MATERIALS PROVIDED START

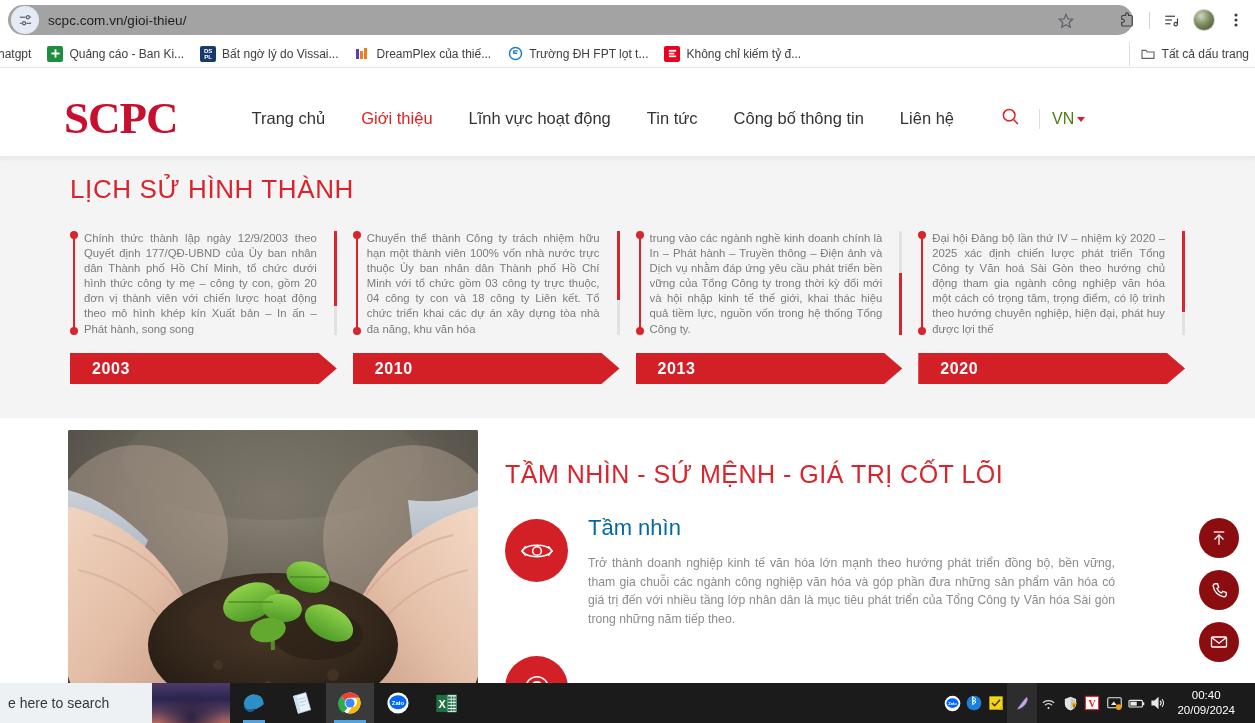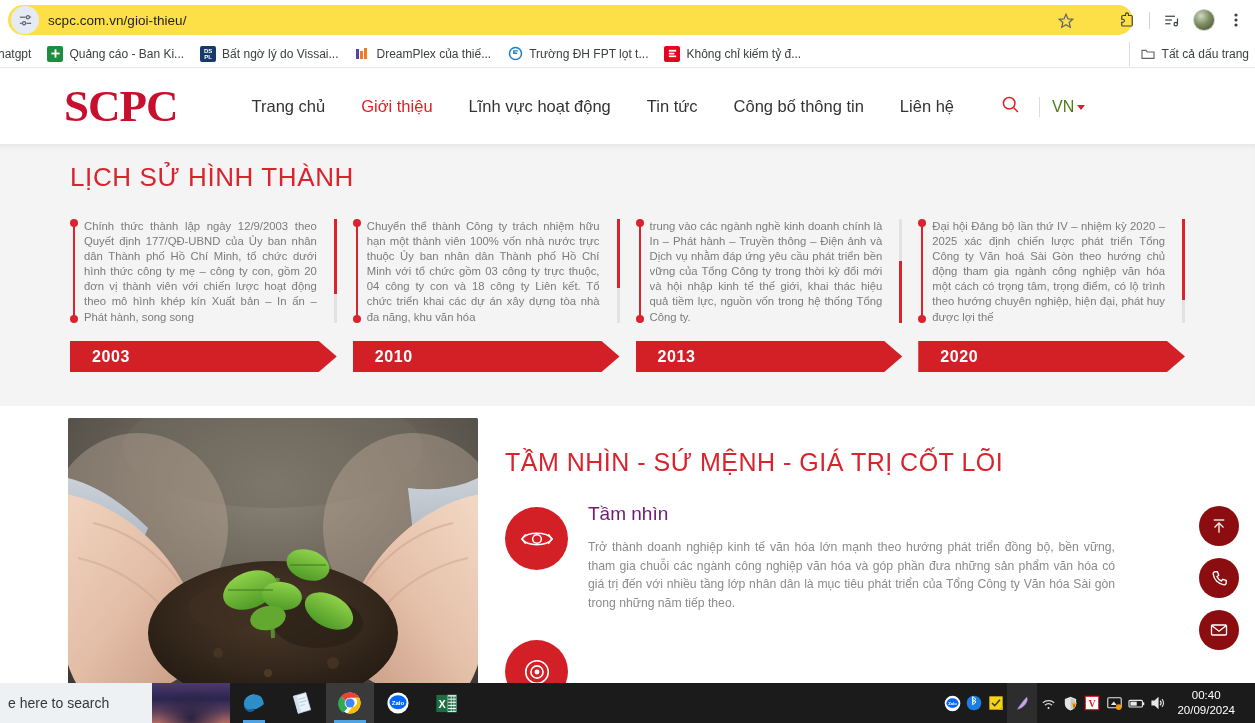--- a/index.html
+++ b/index.html
@@ -18,7 +18,7 @@
   }
   .omnibox {
     position: absolute; left: 8px; top: 5px; width: 1125px; height: 30px;
-    background: #fde047; border-radius: 16px;
+    background: #a3a3a3; border-radius: 16px;
     display: flex; align-items: center;
   }
   .site-settings-icon {

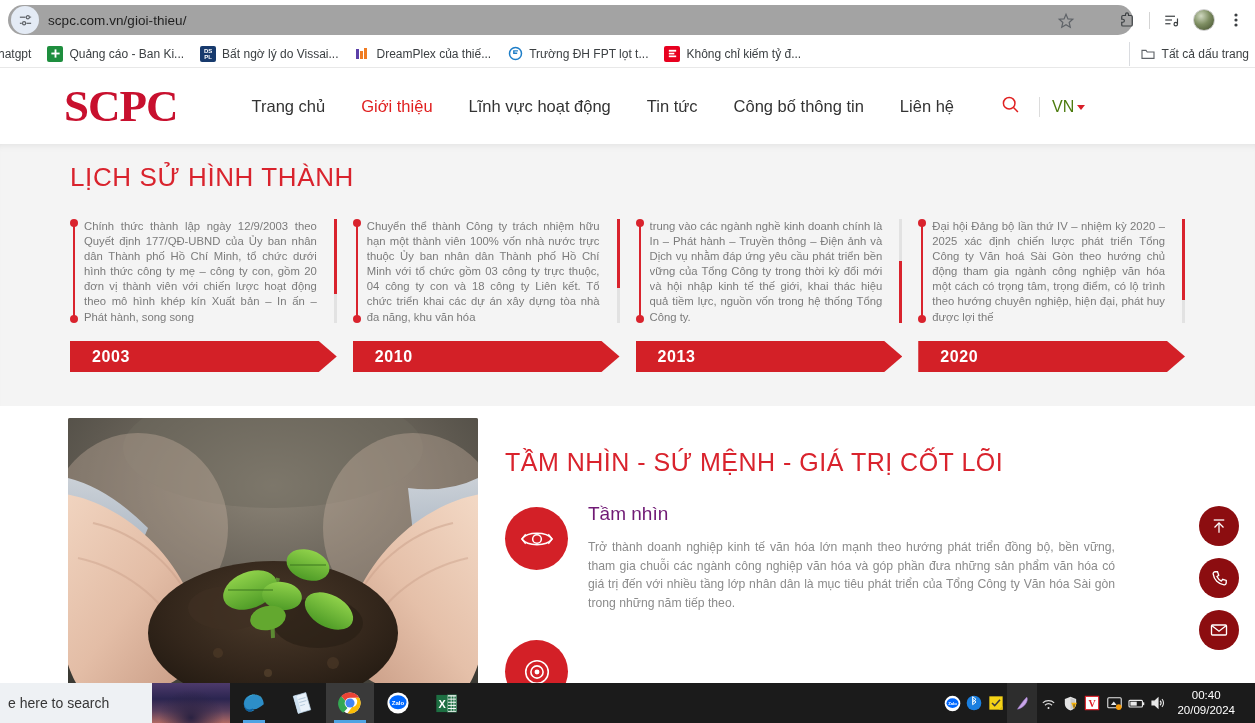--- a/index.html
+++ b/index.html
@@ -72,7 +72,7 @@
 
   
   .page {
-    position: absolute; top: 69px; left: 0; width: 1255px; height: 614px;
+    position: absolute; top: 81px; left: 0; width: 1255px; height: 614px;
     background: #ffffff; overflow: hidden;
   }
 

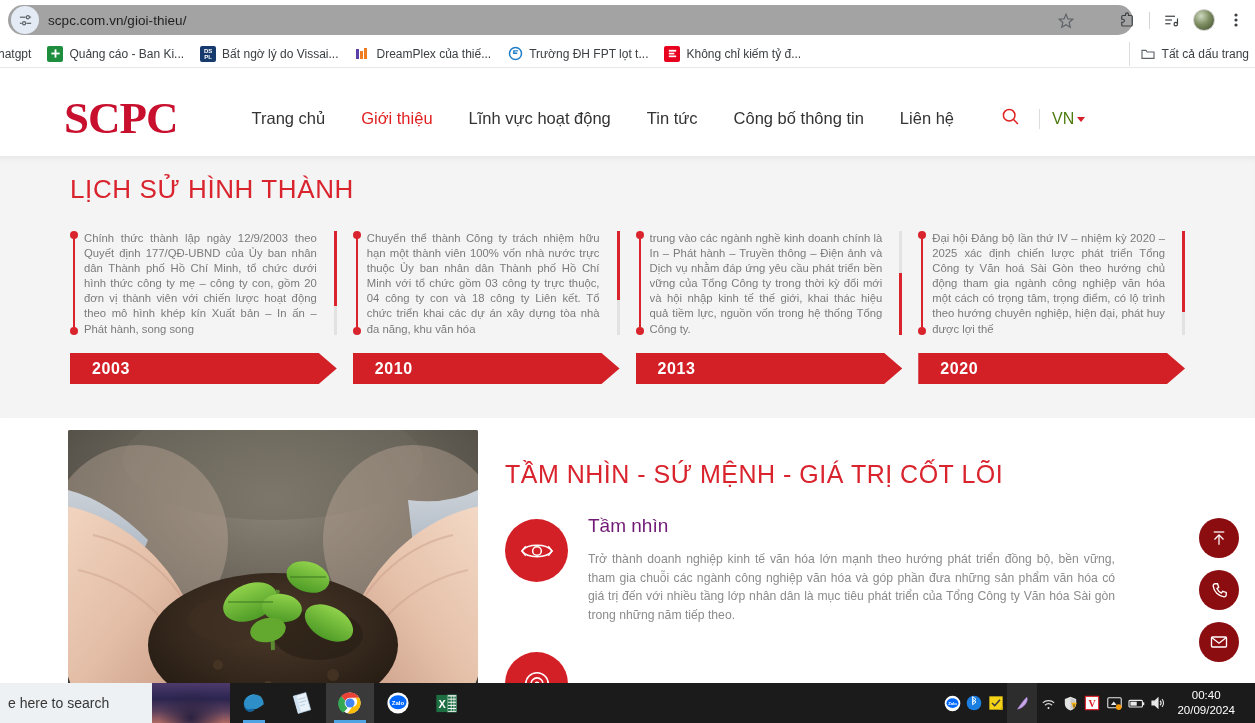--- a/index.html
+++ b/index.html
@@ -174,7 +174,7 @@
   }
   .vm-content { padding-left: 20px; flex: 1; }
   .vm-title {
-    font-size: 19px; color: #701a75; margin-bottom: 13px; font-weight: 400;
+    font-size: 22px; color: #0369a1; margin-bottom: 13px; font-weight: 400;
   }
   .vm-text {
     font-size: 12.2px; line-height: 18.5px; color: #8b8b8b; text-align: justify;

MATERIALS PROVIDED END

**TASK TO COMPLETE**
Output the records exactly as they appear, skipping any pictures.

**EXERCISE OUTPUT**
--- a/index.html
+++ b/index.html
@@ -18,7 +18,7 @@
   }
   .omnibox {
     position: absolute; left: 8px; top: 5px; width: 1125px; height: 30px;
-    background: #fde047; border-radius: 16px;
+    background: #a3a3a3; border-radius: 16px;
     display: flex; align-items: center;
   }
   .site-settings-icon {

--- a/index.html
+++ b/index.html
@@ -72,7 +72,7 @@
 
   
   .page {
-    position: absolute; top: 69px; left: 0; width: 1255px; height: 614px;
+    position: absolute; top: 81px; left: 0; width: 1255px; height: 614px;
     background: #ffffff; overflow: hidden;
   }
 

--- a/index.html
+++ b/index.html
@@ -174,7 +174,7 @@
   }
   .vm-content { padding-left: 20px; flex: 1; }
   .vm-title {
-    font-size: 19px; color: #701a75; margin-bottom: 13px; font-weight: 400;
+    font-size: 22px; color: #0369a1; margin-bottom: 13px; font-weight: 400;
   }
   .vm-text {
     font-size: 12.2px; line-height: 18.5px; color: #8b8b8b; text-align: justify;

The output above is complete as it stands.